Bu açıklamalar doğrultusunda mahkemece yapılacak iş davacı sigortalı ...’ya 09.06.2007 tarihinde uğradığı iş kazası nedeniyle geçici iş göremez kaldığı süre için ödenmiş olan ödenek (geçici iş göremezlik ödeneği) ile sürekli iş göremezlik oranı üzerinden bağlanan gelirin ilk peşin sermaye değerini SGK’dan sormak, usuli kazanılmış hakları da gözeterek 31.03.2014 tarihli hesap raporunda tespit edilen tazminat alacağından mahkemece verilen ilk kararda tenziline karar verilen sigorta şirketi ödemesi ile bu ödenek ve gelirin rücuya kabil kısmını da tenzil ederek, temyiz etmeyen davalı yönünden davacı lehine oluşan usuli kazanılmış hakkı da gözeterek sonucuna göre davalıların tazminat alacaklarından sorumlulukları hakkında bir karar vermekten ibarettir.
İlk Derece Mahkemesince bu maddi ve hukuki olgular gözetilmeksizin, uyulan bozma kararı gerekleri yerine getirilmeden yazılı şekilde karar verilmesi usul ve yasaya aykırı olup bozma nedenidir.

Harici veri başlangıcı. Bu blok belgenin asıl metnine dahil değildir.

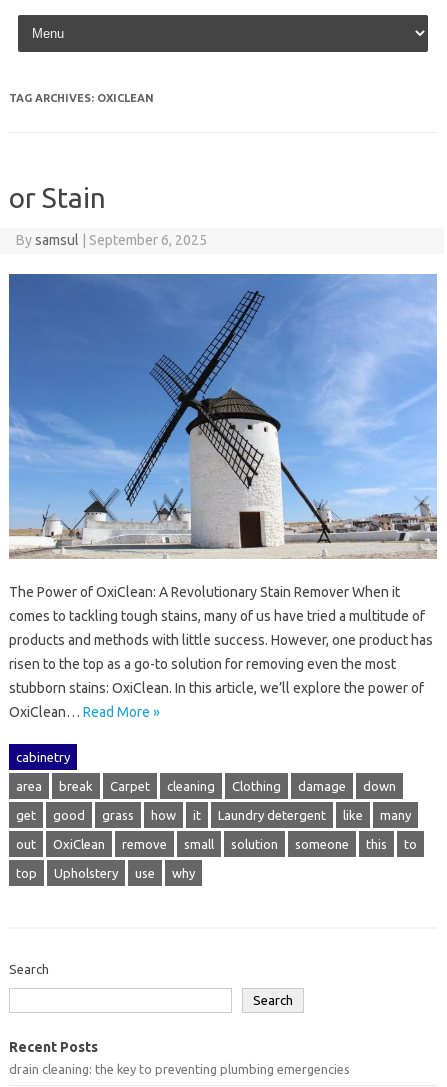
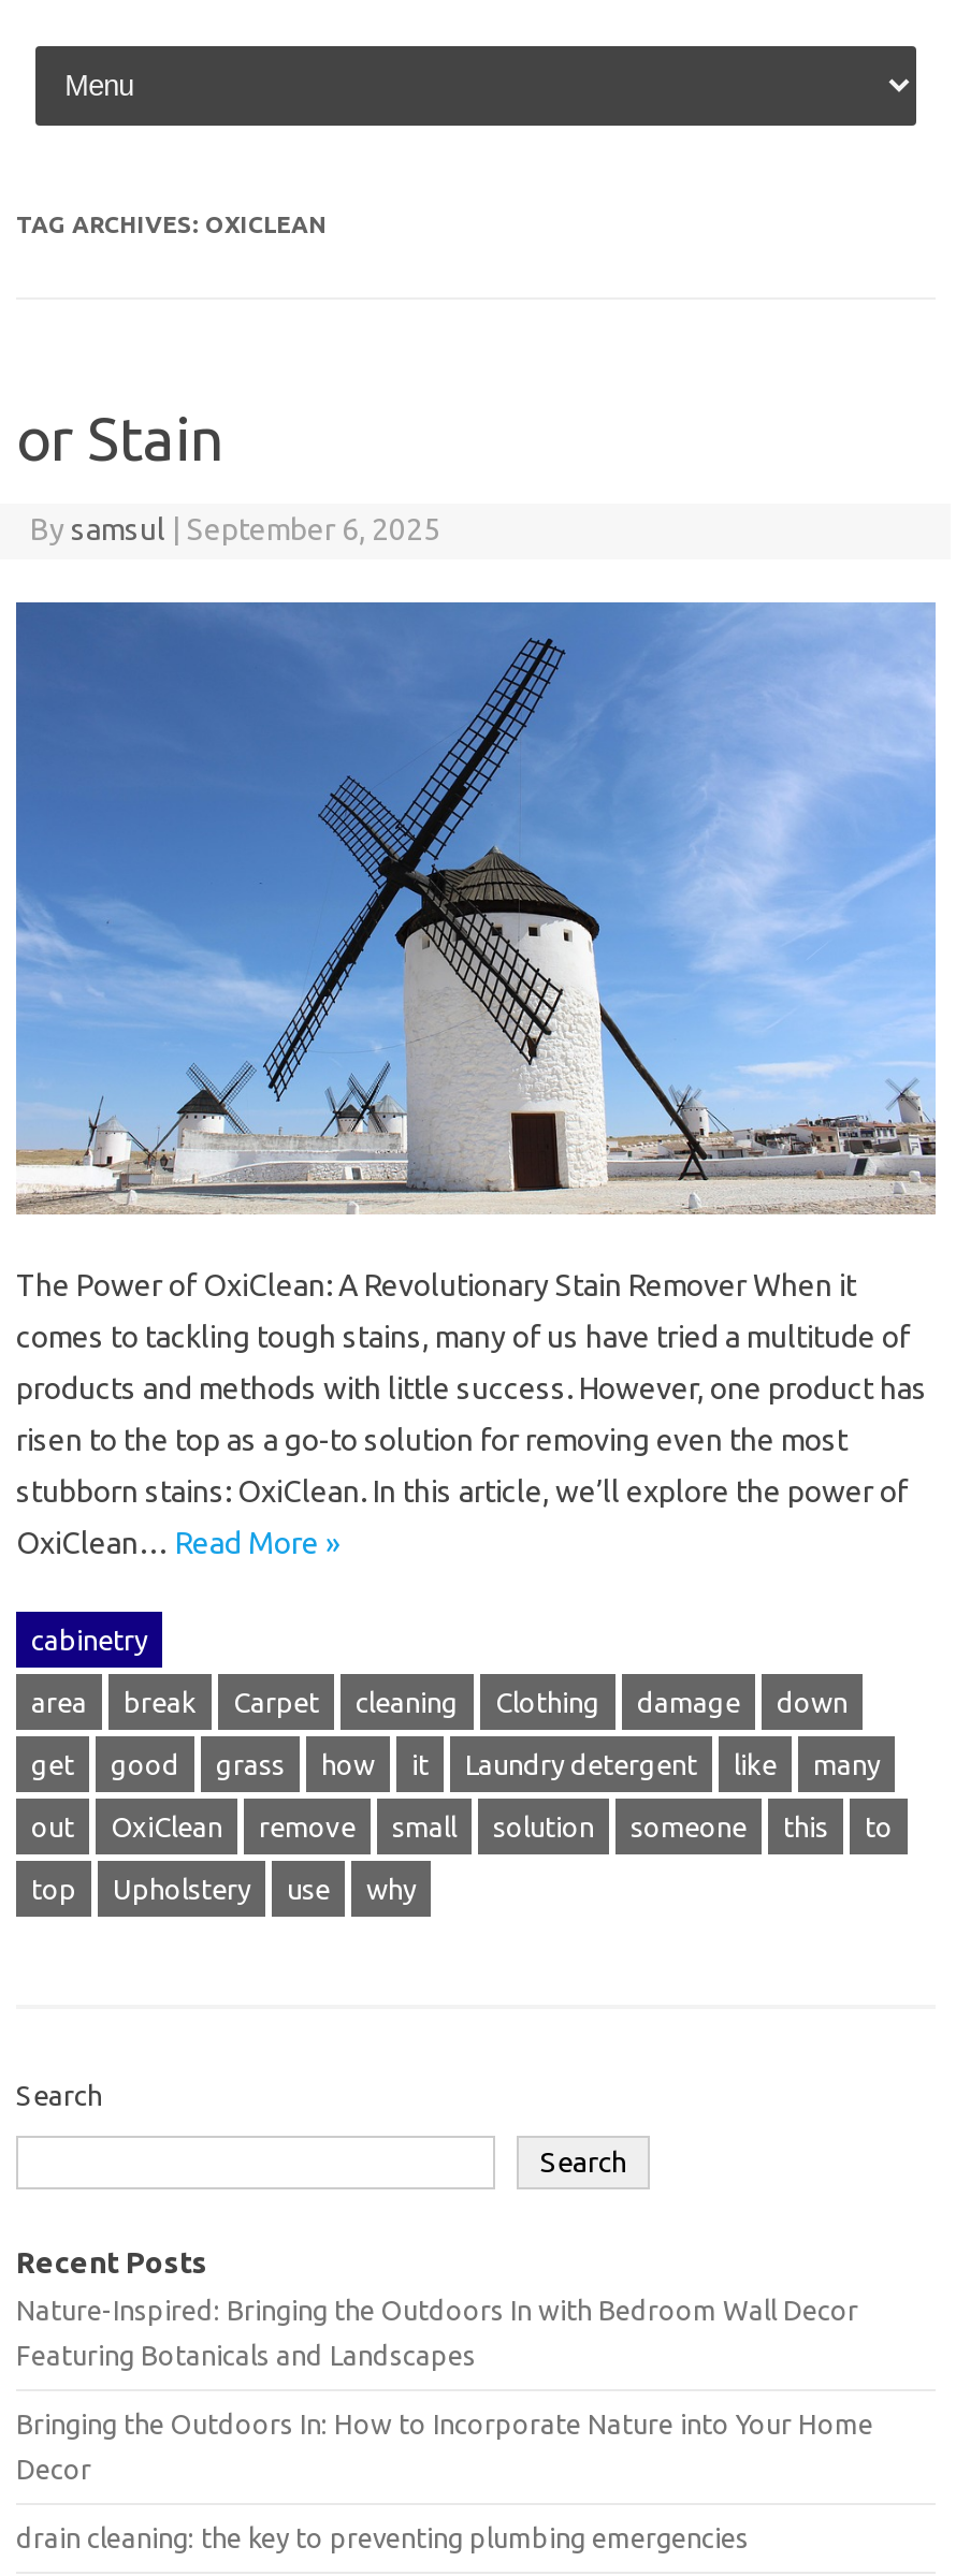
none -> [16,2295,873,2484] Nature-Inspired: Bringing the Outdoors In with Bedroom Wall Decor | Featuring Botanicals and Landscapes | Bringing the Outdoors In: How to Incorporate Nature into Your Home | Decor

O halde, davalılardan ..., .... Standart Gıda San Tic A.Ş. ve ... vekillerinin bu yönleri amaçlayan temyiz itirazları kabul edilmeli ve hüküm bozulmalıdır.
SONUÇ: İlk Derece Mahkemesi hükmünün yukarıda açıklanan nedenlerle BOZULMASINA, temyiz harcının istek halinde temyiz eden davalılara iadesine, dosyanın kararı veren İlk Derece Mahkemesine, gönderilmesine, 17.05.2022 gününde oybirliğiyle karar verildi.